5

I want to efficiently generate a random sample of unique (non-repeated) integers in a (closed) range [0, rnd_max], with each number in the range being possible to choose, and each being associated with a sample weight (the more weight, the more likely it should be that the number is chosen, with probability exactly weight[i] / sum(weight[not_taken]) to be chosen next if it's not already taken in the sample).

I see C++ has std::discrete_distribution which can generate random weighted integers, but if I use it to generate random integers and discard repeated ones, when the sample to take is large relative to the length of the possible range, there will be a lot of failed samples which are already taken, resulting in a highly inefficient procedure. It's not clear to me if Floyd's algorithm has some extension to the case with sample weights (https://math.stackexchange.com/questions/178690/whats-the-proof-of-correctness-for-robert-floyds-algorithm-for-selecting-a-sin) - I personally cannot think of one.

It's also possible to e.g. use std::discrete_distribution dropping the weight to zero, or performing a partial weighted shuffle like in this answer: C++. Weighted std::shuffle - but in that answer, std::discrete_distribution is re-generated at each iteration and thus the running time becomes quadratic (it needs to cycle through the weights that are passed to it every time).

In wondering what could be an efficient weighted random sample for unique integers in C++, that would work well for varying sample sizes (e.g. from 1% to 90% of sampled numbers in the available range).

#include <vector>
#include <random>
#include <algorithm>

int main()
{
    size_t rnd_max = 1e5;
    size_t ntake = 1e3;

    unsigned int seed = 12345;
    std::mt19937 rng(seed);
    std::gamma_distribution<double> rgamma(1.0, 1.0);
    std::vector<double> weights(rnd_max);
    for (double &w : weights) w = rgamma(rng);

    std::vector<int> chosen_sample(ntake);
    // sampler goes here...

    return 0;
}
anymous.asker
  • 1,179
  • 9
  • 14
  • 1
    I'm not so familiar with C++ distributions, so I don't know one.
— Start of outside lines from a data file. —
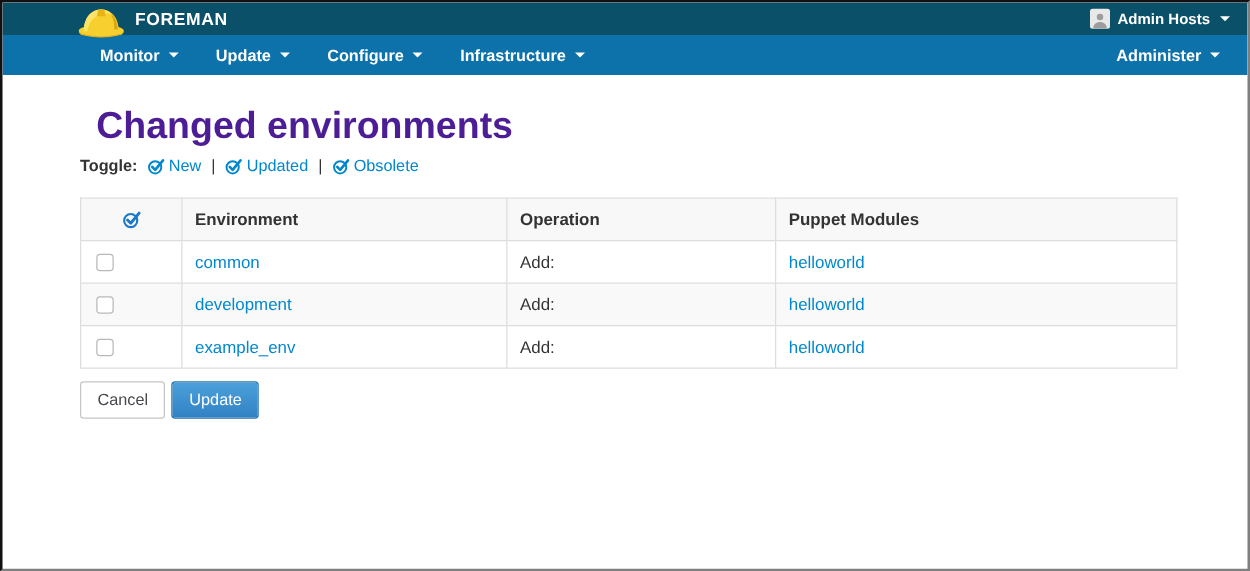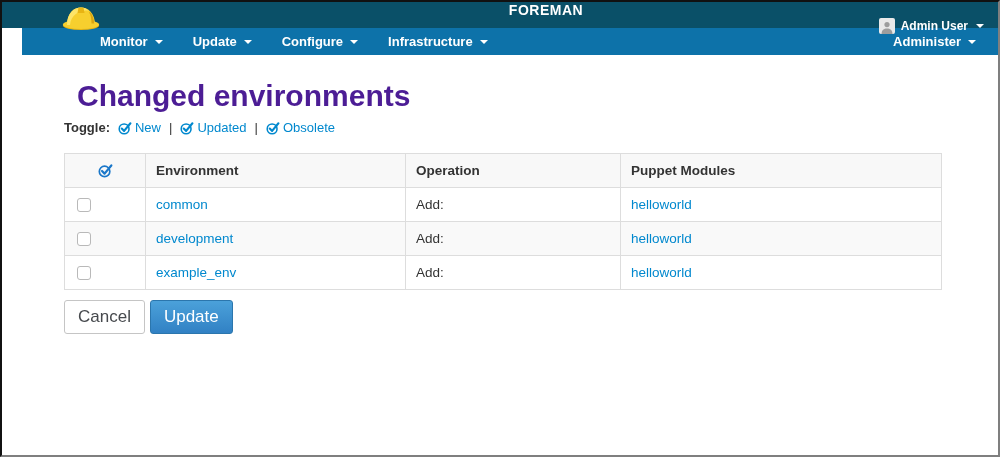"FOREMAN" .topbar { flex-direction: column -> none }
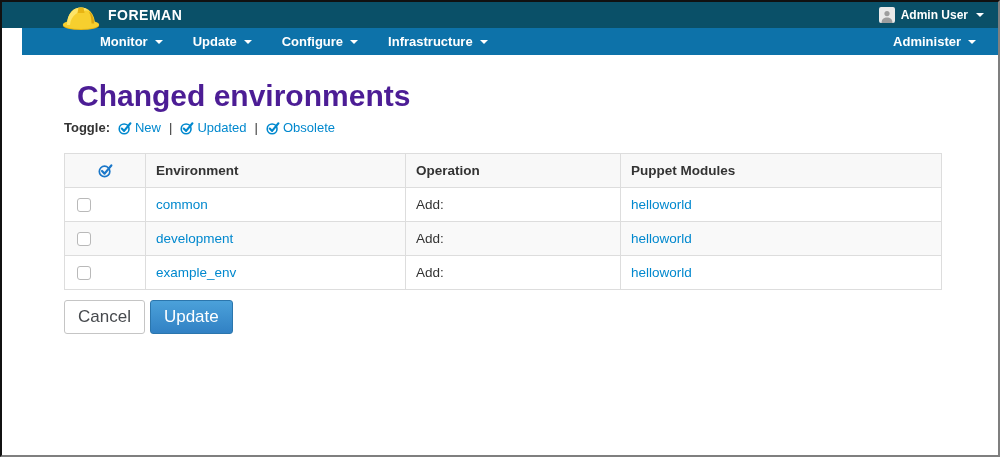"Admin User" span.user-label { text: User -> Hosts }
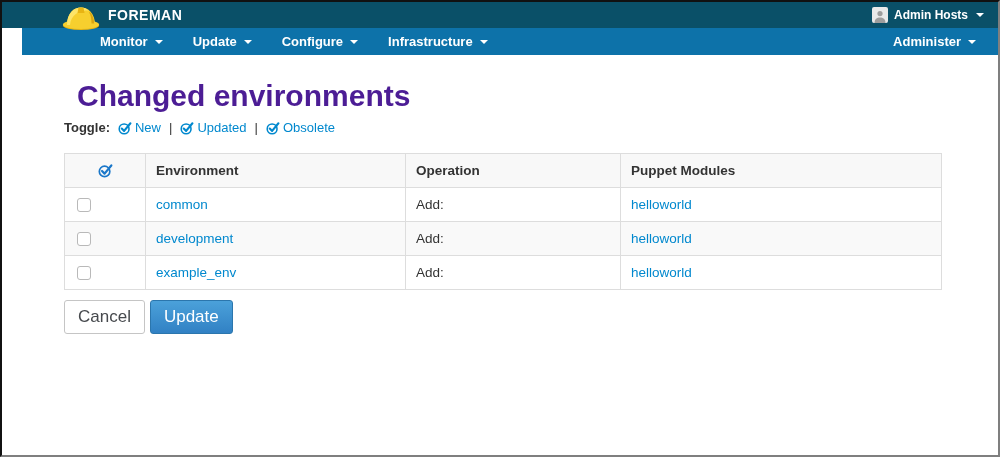"Monitor" .navbar { height: 27px -> 32px; margin-left: 20px -> none }
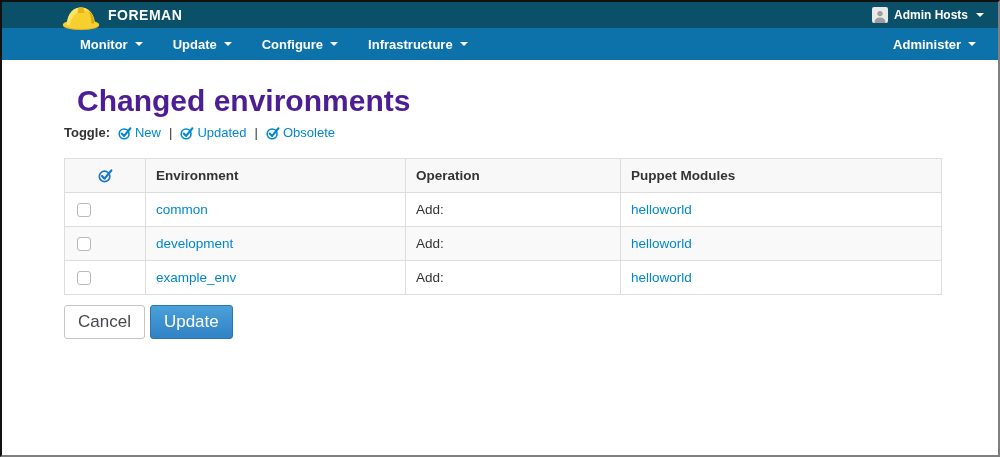"Cancel" .btn { font-size: 17px -> 13px }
I can tell you how to implement it yourself in `O(n log^2 n)` total time (`log^2 n` time for each sampling) using `uniform_distribution`. Does it interest you? –  Aug 21 '19 at 21:52
  • If they're "not repeated" then they're not random! – Adrian Mole Aug 21 '19 at 22:02
  • @dyukha : yes, please, that'd be great too. @Adrian: yes they are: imagine the following procedure: start with an empty set, than add elements sequentially with `p[i] = {w[i] / sum(w[not taken]) if not taken, 0 otherwise}` - the result is random non-repeated numbers. – anymous.asker Aug 21 '19 at 22:08

2 Answers2

5

There is a nice way to solve this problem using augmented binary search trees. It gives an O(k log n)-time algorithm for sampling k elements at random.

The idea goes like this. Let's imagine that you stash all your elements in an array, in sorted order, with each element tagged with its weight. You could then solve this problem (inefficiently) as follows:

  1. Generate a random number between 0 and the total weight of all elements.
  2. Iterate over the array until you find an element such that the random number is in the "range" spanned by that element. Here, the "range" represents the window of weights from the start of that element to the start of the next element.
  3. Remove that element and repeat.

If you implement this as mentioned above, each pass of picking a random element will take time O(n): you have to iterate over all the elements of the array, then remove a single element somewhere once you've picked it. That's not great; the overall runtime is O(kn).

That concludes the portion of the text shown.